They are not too bright. Maybe that was an upper management decision. I could see the logic in that, but in my opinion stupid people are dangerous.

The problem is the smart ones, and the smart ones who act dumb (the dumb ones who act smart usually blow their own cover anyway).

This group of support personnel should be split up to support the different campuses, but with sick days, vacations, and scheduling conflicts it's just easier to give them access to everything.

Luckily, almost no one trusts them. But there is the "out of sight, out of mind" problem.

That aside, the Really Scary Issue - in my own mind - is my Big Shot Boss, the Chief Security Officer, cannot seem to grasp the power they have. Sure, the guy's at 35,000 feet and everyone looks like ants, but he's been out of the trenches for so long he doesn't realize what people can do with the access they have been handed on a silver platter.
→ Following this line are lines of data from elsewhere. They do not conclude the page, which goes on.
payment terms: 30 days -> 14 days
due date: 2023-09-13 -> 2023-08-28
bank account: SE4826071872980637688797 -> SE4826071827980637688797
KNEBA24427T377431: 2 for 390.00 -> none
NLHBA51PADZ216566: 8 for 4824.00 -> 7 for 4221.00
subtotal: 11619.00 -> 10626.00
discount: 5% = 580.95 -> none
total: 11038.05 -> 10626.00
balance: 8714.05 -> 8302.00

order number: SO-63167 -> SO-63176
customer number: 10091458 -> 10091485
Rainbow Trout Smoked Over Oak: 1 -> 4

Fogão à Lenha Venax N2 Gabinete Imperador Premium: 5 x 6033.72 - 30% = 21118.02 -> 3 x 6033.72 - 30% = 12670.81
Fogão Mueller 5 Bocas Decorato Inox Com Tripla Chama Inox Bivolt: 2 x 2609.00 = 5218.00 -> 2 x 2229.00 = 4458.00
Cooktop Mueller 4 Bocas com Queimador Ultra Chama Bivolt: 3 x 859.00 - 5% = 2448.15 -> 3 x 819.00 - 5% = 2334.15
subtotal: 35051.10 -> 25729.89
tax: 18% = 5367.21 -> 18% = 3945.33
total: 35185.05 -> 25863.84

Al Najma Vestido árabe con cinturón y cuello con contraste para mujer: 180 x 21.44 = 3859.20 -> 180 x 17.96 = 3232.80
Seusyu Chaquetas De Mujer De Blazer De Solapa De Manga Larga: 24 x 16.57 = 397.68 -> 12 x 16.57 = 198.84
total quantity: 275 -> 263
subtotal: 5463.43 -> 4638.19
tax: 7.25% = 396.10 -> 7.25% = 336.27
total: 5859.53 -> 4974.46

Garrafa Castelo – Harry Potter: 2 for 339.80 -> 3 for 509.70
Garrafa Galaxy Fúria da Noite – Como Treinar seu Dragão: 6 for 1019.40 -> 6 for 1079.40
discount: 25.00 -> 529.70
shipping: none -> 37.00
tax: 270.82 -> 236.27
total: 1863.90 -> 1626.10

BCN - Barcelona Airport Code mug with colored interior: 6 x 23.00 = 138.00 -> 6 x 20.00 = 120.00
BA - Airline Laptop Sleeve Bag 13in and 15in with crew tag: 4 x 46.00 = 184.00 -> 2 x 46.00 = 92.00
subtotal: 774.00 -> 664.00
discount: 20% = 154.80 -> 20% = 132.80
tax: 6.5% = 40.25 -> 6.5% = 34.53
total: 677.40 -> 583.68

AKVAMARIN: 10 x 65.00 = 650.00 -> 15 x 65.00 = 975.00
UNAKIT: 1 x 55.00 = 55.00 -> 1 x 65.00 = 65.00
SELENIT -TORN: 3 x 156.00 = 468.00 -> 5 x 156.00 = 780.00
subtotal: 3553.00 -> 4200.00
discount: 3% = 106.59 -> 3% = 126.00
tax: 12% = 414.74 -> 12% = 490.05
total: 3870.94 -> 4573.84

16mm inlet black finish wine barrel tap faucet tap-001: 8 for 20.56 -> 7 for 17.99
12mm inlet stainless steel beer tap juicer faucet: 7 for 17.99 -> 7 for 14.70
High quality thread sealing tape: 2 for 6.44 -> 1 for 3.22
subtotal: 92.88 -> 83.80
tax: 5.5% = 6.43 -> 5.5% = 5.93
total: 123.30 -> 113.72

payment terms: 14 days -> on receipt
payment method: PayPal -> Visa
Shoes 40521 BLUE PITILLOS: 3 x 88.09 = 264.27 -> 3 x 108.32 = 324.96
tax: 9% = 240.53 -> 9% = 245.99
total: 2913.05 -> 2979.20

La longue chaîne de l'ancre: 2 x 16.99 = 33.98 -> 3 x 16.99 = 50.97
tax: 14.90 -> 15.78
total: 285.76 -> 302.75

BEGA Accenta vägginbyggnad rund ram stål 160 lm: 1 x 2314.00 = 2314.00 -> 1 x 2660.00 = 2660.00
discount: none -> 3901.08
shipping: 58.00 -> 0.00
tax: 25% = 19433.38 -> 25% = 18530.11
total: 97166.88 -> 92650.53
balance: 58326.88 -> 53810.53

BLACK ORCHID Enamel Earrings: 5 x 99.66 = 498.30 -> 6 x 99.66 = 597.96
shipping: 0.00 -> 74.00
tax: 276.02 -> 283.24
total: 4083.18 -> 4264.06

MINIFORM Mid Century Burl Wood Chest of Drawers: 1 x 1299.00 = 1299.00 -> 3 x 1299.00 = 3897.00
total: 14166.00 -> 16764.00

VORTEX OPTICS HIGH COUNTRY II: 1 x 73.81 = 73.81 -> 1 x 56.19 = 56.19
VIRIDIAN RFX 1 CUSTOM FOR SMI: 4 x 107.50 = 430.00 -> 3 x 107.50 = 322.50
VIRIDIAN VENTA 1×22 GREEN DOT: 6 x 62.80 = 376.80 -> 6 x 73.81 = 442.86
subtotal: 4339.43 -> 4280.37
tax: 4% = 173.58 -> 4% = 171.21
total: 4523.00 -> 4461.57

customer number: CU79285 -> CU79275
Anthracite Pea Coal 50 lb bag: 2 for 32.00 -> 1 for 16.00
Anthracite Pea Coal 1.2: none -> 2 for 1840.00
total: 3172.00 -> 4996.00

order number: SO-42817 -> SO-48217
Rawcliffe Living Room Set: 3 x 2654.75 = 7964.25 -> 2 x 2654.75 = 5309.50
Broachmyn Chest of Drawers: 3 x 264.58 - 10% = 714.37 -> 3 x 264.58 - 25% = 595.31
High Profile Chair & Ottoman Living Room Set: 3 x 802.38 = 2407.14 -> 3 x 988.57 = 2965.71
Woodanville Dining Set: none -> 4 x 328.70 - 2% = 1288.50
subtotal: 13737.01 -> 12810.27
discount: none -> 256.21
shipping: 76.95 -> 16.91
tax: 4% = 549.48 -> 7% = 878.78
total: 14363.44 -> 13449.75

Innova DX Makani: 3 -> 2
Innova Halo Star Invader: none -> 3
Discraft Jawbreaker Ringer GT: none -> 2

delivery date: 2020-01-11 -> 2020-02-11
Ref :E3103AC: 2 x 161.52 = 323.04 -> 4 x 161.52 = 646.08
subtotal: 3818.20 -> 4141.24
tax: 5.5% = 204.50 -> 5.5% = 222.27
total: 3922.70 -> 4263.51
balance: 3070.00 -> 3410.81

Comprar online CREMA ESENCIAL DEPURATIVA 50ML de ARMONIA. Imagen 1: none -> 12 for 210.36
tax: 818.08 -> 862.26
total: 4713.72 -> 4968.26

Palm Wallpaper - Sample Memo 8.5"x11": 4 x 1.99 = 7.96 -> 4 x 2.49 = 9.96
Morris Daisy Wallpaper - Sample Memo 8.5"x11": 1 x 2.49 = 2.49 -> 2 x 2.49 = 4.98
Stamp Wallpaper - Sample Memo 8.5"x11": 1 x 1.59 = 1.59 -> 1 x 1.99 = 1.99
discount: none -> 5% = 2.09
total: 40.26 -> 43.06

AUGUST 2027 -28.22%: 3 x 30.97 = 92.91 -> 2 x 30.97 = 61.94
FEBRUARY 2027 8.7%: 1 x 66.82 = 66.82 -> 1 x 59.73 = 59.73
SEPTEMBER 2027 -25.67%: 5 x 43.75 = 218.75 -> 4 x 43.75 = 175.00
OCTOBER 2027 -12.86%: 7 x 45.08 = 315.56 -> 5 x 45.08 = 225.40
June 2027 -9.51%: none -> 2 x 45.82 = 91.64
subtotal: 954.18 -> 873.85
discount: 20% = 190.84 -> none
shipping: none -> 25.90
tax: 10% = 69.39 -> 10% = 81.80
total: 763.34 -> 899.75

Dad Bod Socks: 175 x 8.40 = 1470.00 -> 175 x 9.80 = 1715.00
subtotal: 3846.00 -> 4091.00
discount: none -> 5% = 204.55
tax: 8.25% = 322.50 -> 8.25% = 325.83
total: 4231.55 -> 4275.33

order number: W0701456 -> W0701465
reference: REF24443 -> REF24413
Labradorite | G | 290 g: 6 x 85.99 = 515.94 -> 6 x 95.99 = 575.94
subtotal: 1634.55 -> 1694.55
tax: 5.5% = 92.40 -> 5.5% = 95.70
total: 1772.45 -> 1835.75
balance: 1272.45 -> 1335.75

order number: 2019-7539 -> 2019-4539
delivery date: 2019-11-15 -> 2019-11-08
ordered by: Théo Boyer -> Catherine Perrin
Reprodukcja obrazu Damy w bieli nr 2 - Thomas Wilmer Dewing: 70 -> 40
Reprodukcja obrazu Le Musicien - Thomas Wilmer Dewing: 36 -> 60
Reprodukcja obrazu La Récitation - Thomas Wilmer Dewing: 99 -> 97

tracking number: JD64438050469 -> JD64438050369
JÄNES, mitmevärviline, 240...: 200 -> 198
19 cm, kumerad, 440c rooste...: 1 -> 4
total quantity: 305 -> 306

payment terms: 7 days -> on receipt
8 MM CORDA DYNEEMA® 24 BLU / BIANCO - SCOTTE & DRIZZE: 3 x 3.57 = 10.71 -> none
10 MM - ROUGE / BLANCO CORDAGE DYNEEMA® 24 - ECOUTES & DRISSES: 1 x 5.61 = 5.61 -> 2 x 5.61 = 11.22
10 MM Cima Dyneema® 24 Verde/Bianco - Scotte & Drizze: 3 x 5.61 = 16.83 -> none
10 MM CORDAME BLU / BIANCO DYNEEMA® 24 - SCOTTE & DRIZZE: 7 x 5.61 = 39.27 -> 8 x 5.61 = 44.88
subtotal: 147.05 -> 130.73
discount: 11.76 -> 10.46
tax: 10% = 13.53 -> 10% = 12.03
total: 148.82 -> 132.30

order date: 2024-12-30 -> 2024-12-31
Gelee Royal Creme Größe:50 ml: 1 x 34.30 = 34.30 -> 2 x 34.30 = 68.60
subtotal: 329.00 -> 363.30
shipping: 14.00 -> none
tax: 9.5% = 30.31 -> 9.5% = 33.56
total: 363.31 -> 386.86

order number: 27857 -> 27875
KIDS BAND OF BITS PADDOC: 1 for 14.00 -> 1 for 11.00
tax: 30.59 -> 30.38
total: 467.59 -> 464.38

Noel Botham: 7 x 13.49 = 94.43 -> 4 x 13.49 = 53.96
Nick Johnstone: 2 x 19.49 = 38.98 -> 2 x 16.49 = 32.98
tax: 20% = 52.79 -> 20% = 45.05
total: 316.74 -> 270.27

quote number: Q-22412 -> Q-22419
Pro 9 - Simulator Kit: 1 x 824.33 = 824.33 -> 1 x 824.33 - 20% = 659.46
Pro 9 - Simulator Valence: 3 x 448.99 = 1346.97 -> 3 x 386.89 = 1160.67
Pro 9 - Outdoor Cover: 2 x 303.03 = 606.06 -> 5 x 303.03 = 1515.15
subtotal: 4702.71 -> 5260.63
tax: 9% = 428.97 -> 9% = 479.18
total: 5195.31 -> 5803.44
He doesn't know that, by utilizing the tools built-in to Windows, these jokers can slurp up any file on any hard drive on any desktop across the Enterprise, deleting the security logs as they exit. If those logs were turned on, which they're not.

To him, and the rest of his ilk, the security problems we face are all about servers. Nobody cares that the desktop is an accident waiting to happen. When the desktop is pwn3d, the servers, the network, and the data will surely follow.

It's never the other way around.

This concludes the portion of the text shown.